> **TASK OBJECTIVE**
Will you write out all the entries below exactly?

> **INPUT**
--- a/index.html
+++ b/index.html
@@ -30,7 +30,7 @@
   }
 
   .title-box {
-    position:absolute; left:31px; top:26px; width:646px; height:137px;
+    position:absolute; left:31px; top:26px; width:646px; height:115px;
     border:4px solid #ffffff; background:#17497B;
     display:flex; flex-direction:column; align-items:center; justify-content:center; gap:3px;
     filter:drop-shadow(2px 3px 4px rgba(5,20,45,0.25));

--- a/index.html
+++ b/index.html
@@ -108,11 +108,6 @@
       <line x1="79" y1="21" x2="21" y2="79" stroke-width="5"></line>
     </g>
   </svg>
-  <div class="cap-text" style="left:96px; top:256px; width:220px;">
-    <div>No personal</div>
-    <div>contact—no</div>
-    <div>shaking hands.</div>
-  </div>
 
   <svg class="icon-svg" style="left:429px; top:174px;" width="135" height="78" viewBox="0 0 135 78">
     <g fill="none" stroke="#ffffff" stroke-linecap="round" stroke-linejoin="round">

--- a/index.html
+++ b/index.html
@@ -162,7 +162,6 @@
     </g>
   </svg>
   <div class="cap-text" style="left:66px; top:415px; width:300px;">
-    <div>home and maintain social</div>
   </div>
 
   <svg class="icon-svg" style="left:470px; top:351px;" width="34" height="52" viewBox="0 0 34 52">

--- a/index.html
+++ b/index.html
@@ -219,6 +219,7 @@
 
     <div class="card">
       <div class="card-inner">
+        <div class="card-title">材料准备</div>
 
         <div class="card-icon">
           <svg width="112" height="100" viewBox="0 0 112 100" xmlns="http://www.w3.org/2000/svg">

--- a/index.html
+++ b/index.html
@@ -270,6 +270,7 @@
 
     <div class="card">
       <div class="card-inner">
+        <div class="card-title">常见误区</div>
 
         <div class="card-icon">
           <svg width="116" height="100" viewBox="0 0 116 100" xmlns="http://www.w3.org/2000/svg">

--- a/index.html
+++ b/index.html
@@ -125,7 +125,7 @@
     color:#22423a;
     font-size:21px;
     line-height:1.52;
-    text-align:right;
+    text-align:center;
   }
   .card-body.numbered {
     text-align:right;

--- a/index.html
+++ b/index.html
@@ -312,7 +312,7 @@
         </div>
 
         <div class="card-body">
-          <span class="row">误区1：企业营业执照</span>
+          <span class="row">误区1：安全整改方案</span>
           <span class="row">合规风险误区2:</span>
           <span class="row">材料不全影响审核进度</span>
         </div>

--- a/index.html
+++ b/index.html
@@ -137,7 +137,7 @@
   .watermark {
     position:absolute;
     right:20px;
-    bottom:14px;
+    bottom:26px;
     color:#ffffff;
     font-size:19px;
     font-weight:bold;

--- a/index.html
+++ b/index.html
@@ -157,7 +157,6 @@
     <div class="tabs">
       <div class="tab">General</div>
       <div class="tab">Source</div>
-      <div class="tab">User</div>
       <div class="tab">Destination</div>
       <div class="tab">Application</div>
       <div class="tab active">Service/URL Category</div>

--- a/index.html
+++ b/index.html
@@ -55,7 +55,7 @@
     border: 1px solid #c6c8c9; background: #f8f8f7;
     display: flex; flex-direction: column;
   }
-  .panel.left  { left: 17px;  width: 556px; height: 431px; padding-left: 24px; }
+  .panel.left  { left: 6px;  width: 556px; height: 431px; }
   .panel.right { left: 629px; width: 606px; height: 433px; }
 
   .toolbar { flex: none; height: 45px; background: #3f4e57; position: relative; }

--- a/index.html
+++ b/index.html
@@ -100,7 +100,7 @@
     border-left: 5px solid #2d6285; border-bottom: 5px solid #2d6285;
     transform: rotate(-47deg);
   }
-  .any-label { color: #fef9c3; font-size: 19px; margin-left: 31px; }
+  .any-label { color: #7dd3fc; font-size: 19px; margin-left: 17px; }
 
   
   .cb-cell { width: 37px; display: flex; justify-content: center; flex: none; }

> **WORKED SOLUTION**
--- a/index.html
+++ b/index.html
@@ -30,7 +30,7 @@
   }
 
   .title-box {
-    position:absolute; left:31px; top:26px; width:646px; height:137px;
+    position:absolute; left:31px; top:26px; width:646px; height:115px;
     border:4px solid #ffffff; background:#17497B;
     display:flex; flex-direction:column; align-items:center; justify-content:center; gap:3px;
     filter:drop-shadow(2px 3px 4px rgba(5,20,45,0.25));

--- a/index.html
+++ b/index.html
@@ -108,11 +108,6 @@
       <line x1="79" y1="21" x2="21" y2="79" stroke-width="5"></line>
     </g>
   </svg>
-  <div class="cap-text" style="left:96px; top:256px; width:220px;">
-    <div>No personal</div>
-    <div>contact—no</div>
-    <div>shaking hands.</div>
-  </div>
 
   <svg class="icon-svg" style="left:429px; top:174px;" width="135" height="78" viewBox="0 0 135 78">
     <g fill="none" stroke="#ffffff" stroke-linecap="round" stroke-linejoin="round">

--- a/index.html
+++ b/index.html
@@ -162,7 +162,6 @@
     </g>
   </svg>
   <div class="cap-text" style="left:66px; top:415px; width:300px;">
-    <div>home and maintain social</div>
   </div>
 
   <svg class="icon-svg" style="left:470px; top:351px;" width="34" height="52" viewBox="0 0 34 52">

--- a/index.html
+++ b/index.html
@@ -219,6 +219,7 @@
 
     <div class="card">
       <div class="card-inner">
+        <div class="card-title">材料准备</div>
 
         <div class="card-icon">
           <svg width="112" height="100" viewBox="0 0 112 100" xmlns="http://www.w3.org/2000/svg">

--- a/index.html
+++ b/index.html
@@ -270,6 +270,7 @@
 
     <div class="card">
       <div class="card-inner">
+        <div class="card-title">常见误区</div>
 
         <div class="card-icon">
           <svg width="116" height="100" viewBox="0 0 116 100" xmlns="http://www.w3.org/2000/svg">

--- a/index.html
+++ b/index.html
@@ -125,7 +125,7 @@
     color:#22423a;
     font-size:21px;
     line-height:1.52;
-    text-align:right;
+    text-align:center;
   }
   .card-body.numbered {
     text-align:right;

--- a/index.html
+++ b/index.html
@@ -312,7 +312,7 @@
         </div>
 
         <div class="card-body">
-          <span class="row">误区1：企业营业执照</span>
+          <span class="row">误区1：安全整改方案</span>
           <span class="row">合规风险误区2:</span>
           <span class="row">材料不全影响审核进度</span>
         </div>

--- a/index.html
+++ b/index.html
@@ -137,7 +137,7 @@
   .watermark {
     position:absolute;
     right:20px;
-    bottom:14px;
+    bottom:26px;
     color:#ffffff;
     font-size:19px;
     font-weight:bold;

--- a/index.html
+++ b/index.html
@@ -157,7 +157,6 @@
     <div class="tabs">
       <div class="tab">General</div>
       <div class="tab">Source</div>
-      <div class="tab">User</div>
       <div class="tab">Destination</div>
       <div class="tab">Application</div>
       <div class="tab active">Service/URL Category</div>

--- a/index.html
+++ b/index.html
@@ -55,7 +55,7 @@
     border: 1px solid #c6c8c9; background: #f8f8f7;
     display: flex; flex-direction: column;
   }
-  .panel.left  { left: 17px;  width: 556px; height: 431px; padding-left: 24px; }
+  .panel.left  { left: 6px;  width: 556px; height: 431px; }
   .panel.right { left: 629px; width: 606px; height: 433px; }
 
   .toolbar { flex: none; height: 45px; background: #3f4e57; position: relative; }

--- a/index.html
+++ b/index.html
@@ -100,7 +100,7 @@
     border-left: 5px solid #2d6285; border-bottom: 5px solid #2d6285;
     transform: rotate(-47deg);
   }
-  .any-label { color: #fef9c3; font-size: 19px; margin-left: 31px; }
+  .any-label { color: #7dd3fc; font-size: 19px; margin-left: 17px; }
 
   
   .cb-cell { width: 37px; display: flex; justify-content: center; flex: none; }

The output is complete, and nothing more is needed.